• **Task**:
Go through the listing below and write out exactly the lines from the one that mentions "color: #0f766e ->" through the one that mentions "text: 43' ->", minus the pictures.

• **Information given**:

=== Section Start ===

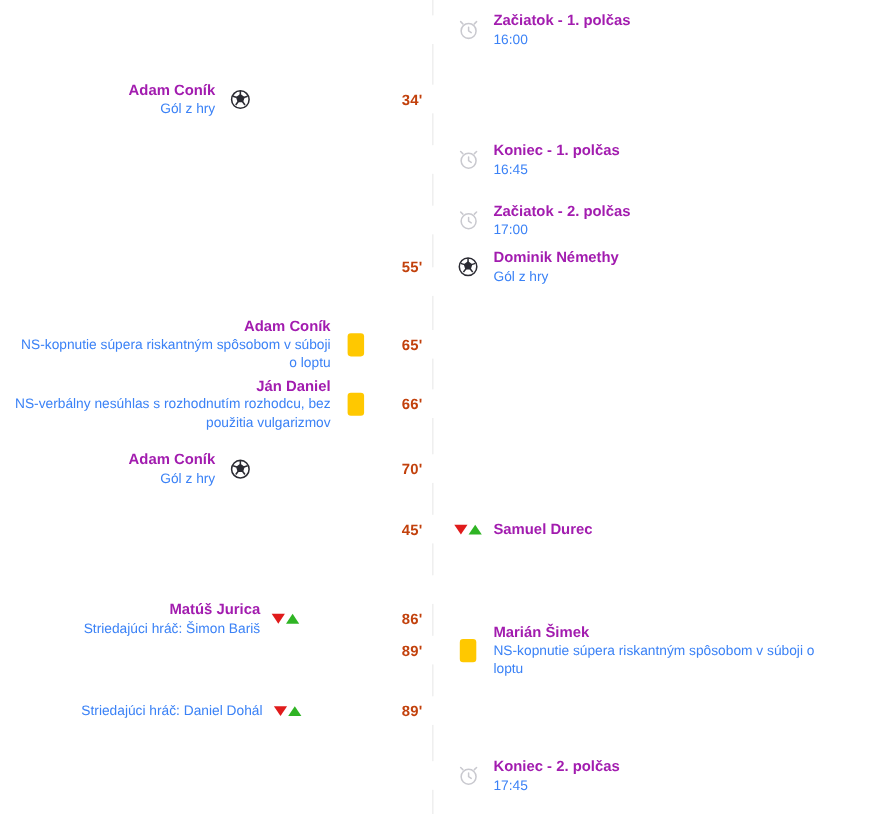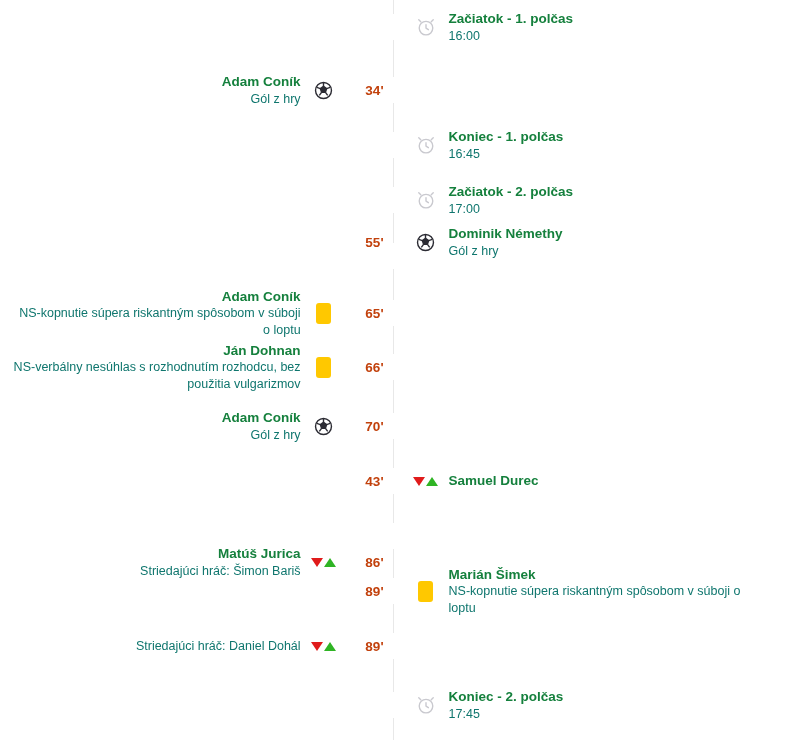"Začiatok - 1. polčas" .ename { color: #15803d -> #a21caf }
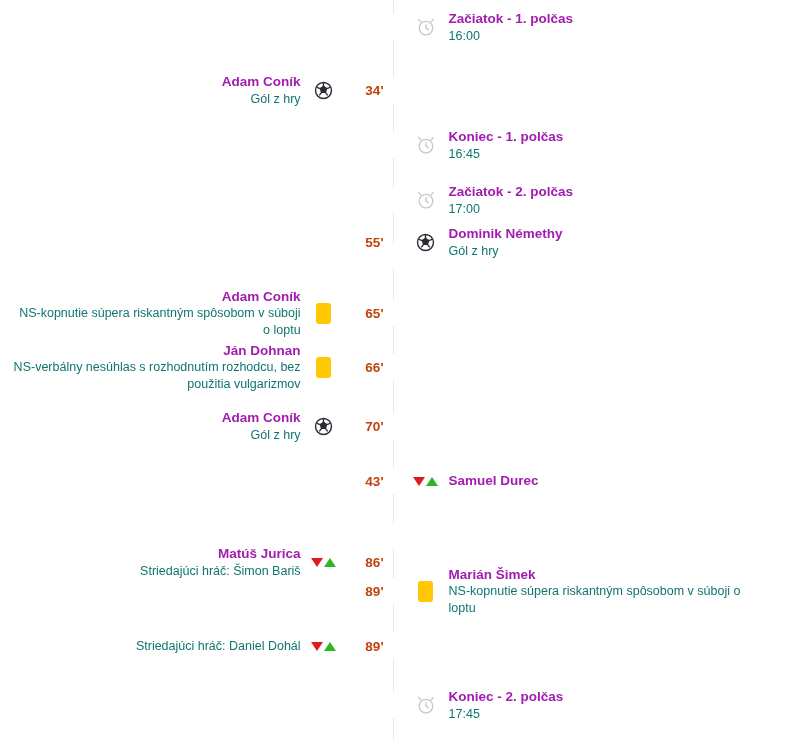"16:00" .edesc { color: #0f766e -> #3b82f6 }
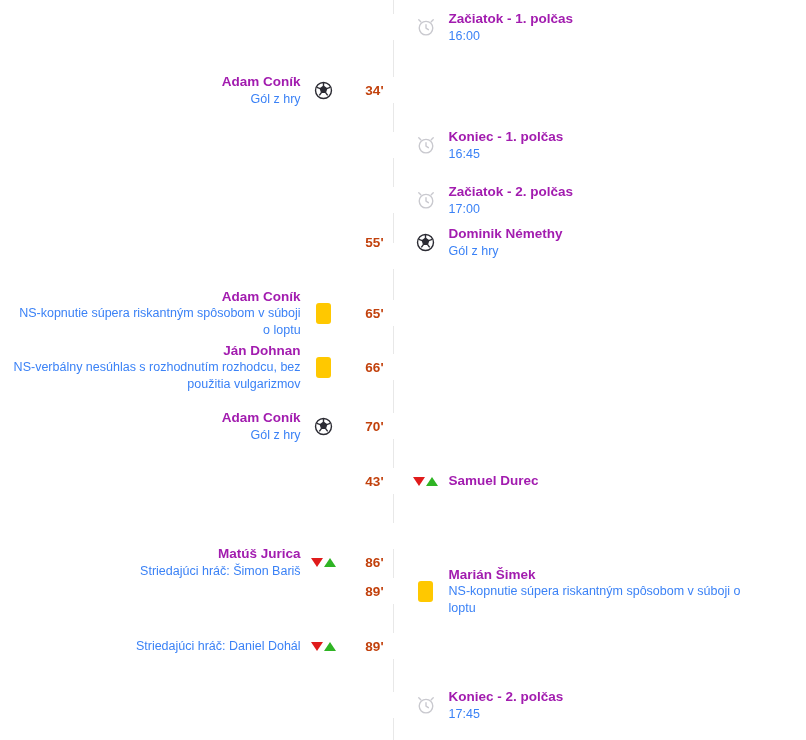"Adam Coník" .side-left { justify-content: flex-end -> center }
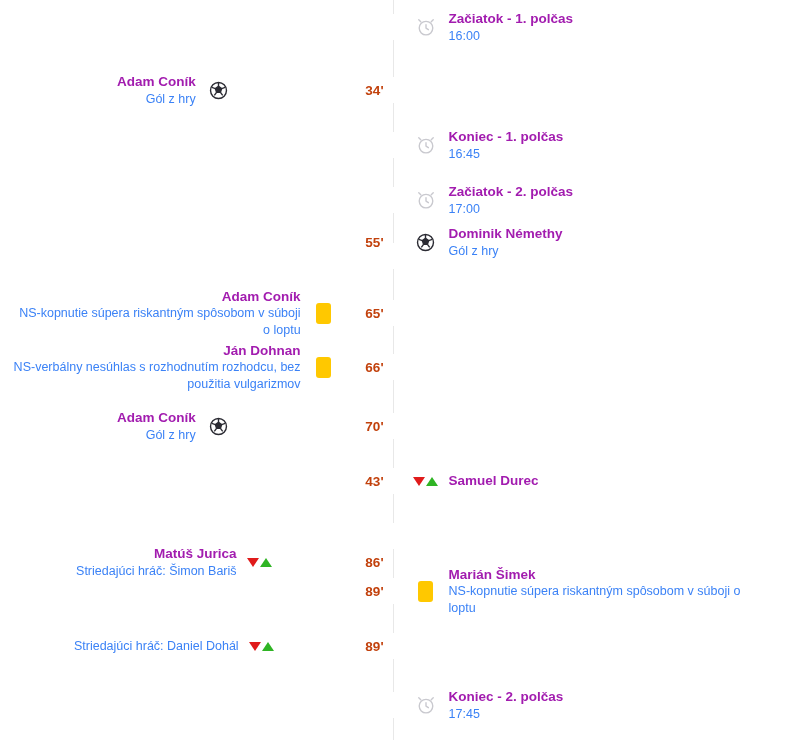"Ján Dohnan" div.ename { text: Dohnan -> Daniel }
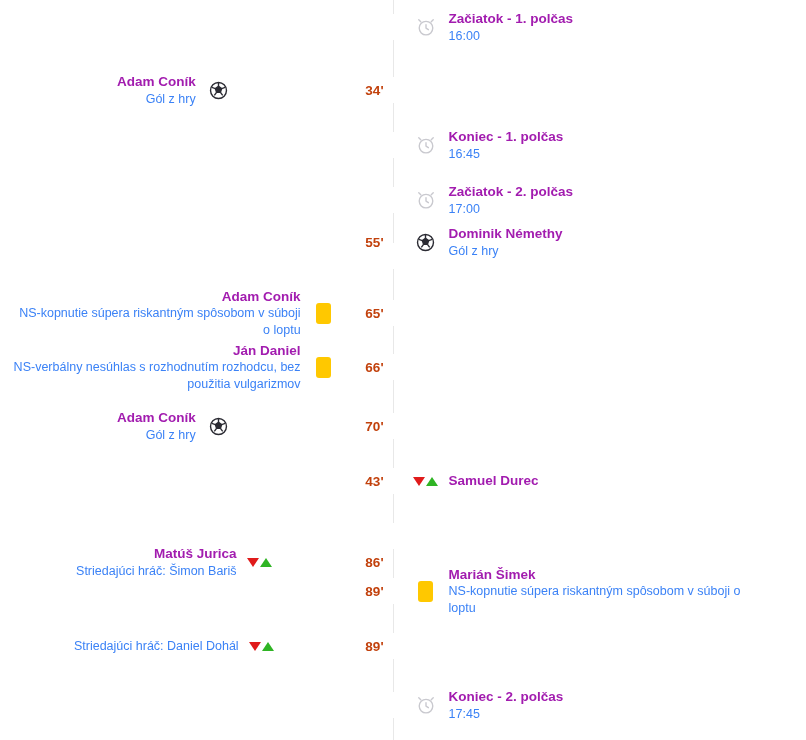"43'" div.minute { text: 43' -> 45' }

=== Section End ===
=== Section Start ===

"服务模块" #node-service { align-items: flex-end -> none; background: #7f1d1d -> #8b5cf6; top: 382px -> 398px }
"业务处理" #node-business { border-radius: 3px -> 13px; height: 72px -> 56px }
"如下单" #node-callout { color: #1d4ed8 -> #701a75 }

=== Section End ===

• **The answer**:
"16:00" .edesc { color: #0f766e -> #3b82f6 }
"Adam Coník" .side-left { justify-content: flex-end -> center }
"Ján Dohnan" div.ename { text: Dohnan -> Daniel }
"43'" div.minute { text: 43' -> 45' }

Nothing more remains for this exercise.